Abstract
Knowledge of spatial chromosomal organizations is critical for the study of transcriptional regulation and other nuclear processes in the cell. Recently, chromosome conformation capture (3C) based technologies, such as Hi-C and TCC, have been developed to provide a genome-wide, three-dimensional (3D) view of chromatin organization. Appropriate methods for analyzing these data and fully characterizing the 3D chromosomal structure and its structural variations are still under development. Here we describe a novel Bayesian probabilistic approach, denoted as “Bayesian 3D constructor for Hi-C data” (BACH), to infer the consensus 3D chromosomal structure.
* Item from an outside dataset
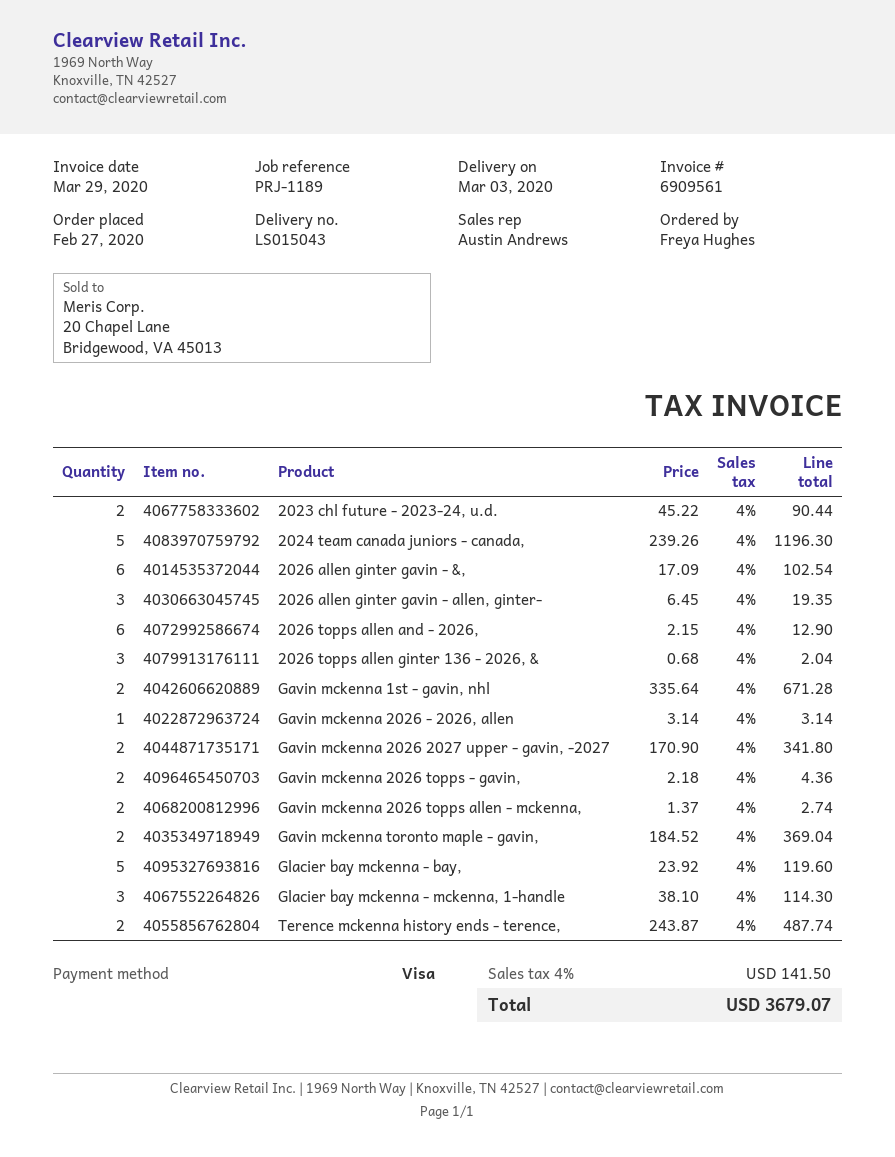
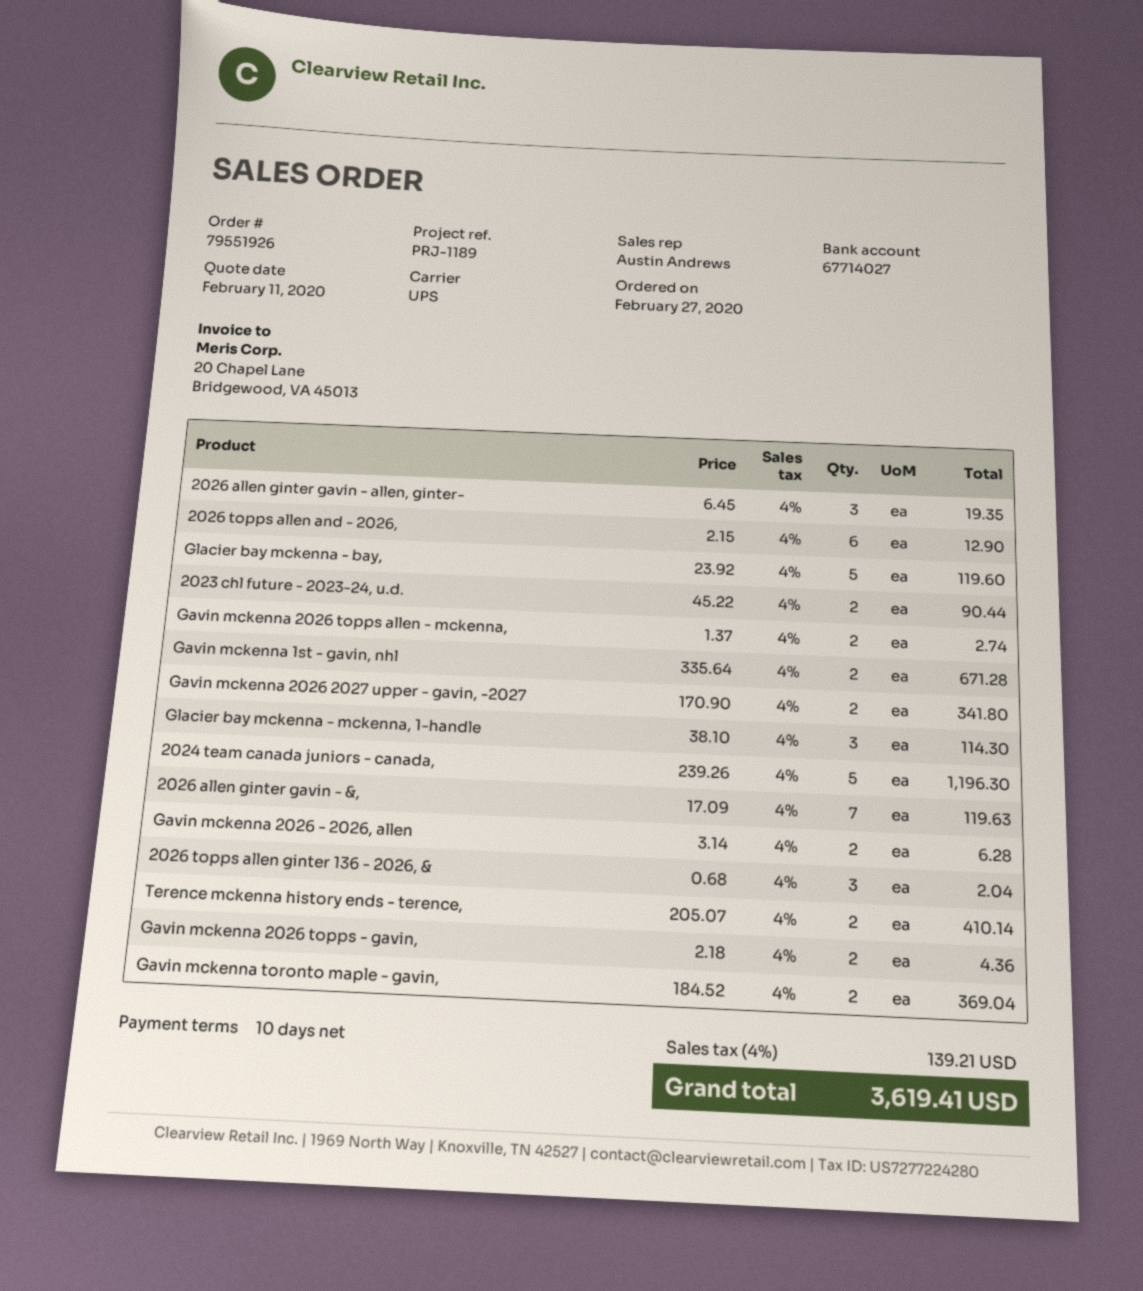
2026 allen ginter gavin - &,: 6 x 17.09 = 102.54 -> 7 x 17.09 = 119.63
Gavin mckenna 2026 - 2026, allen: 1 x 3.14 = 3.14 -> 2 x 3.14 = 6.28
Terence mckenna history ends - terence,: 2 x 243.87 = 487.74 -> 2 x 205.07 = 410.14
tax: 4% = 141.50 -> 4% = 139.21
total: 3679.07 -> 3619.41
In addition, we describe a variant algorithm BACH-MIX to study the structural variations of chromatin in a cell population. Applying BACH and BACH-MIX to a high resolution Hi-C dataset generated from mouse embryonic stem cells, we found that most local genomic regions exhibit homogeneous 3D chromosomal structures. We further constructed a model for the spatial arrangement of chromatin, which reveals structural properties associated with euchromatic and heterochromatic regions in the genome. We observed strong associations between structural properties and several genomic and epigenetic features of the chromosome. Using BACH-MIX, we further found that the structural variations of chromatin are correlated with these genomic and epigenetic features. Our results demonstrate that BACH and BACH-MIX have the potential to provide new insights into the chromosomal architecture of mammalian cells.
Highlights
The spatial organization of a genome plays an important role in gene regulation, DNA replication, epigenetic modification and maintenance of genome stability [1,2,3,4,5]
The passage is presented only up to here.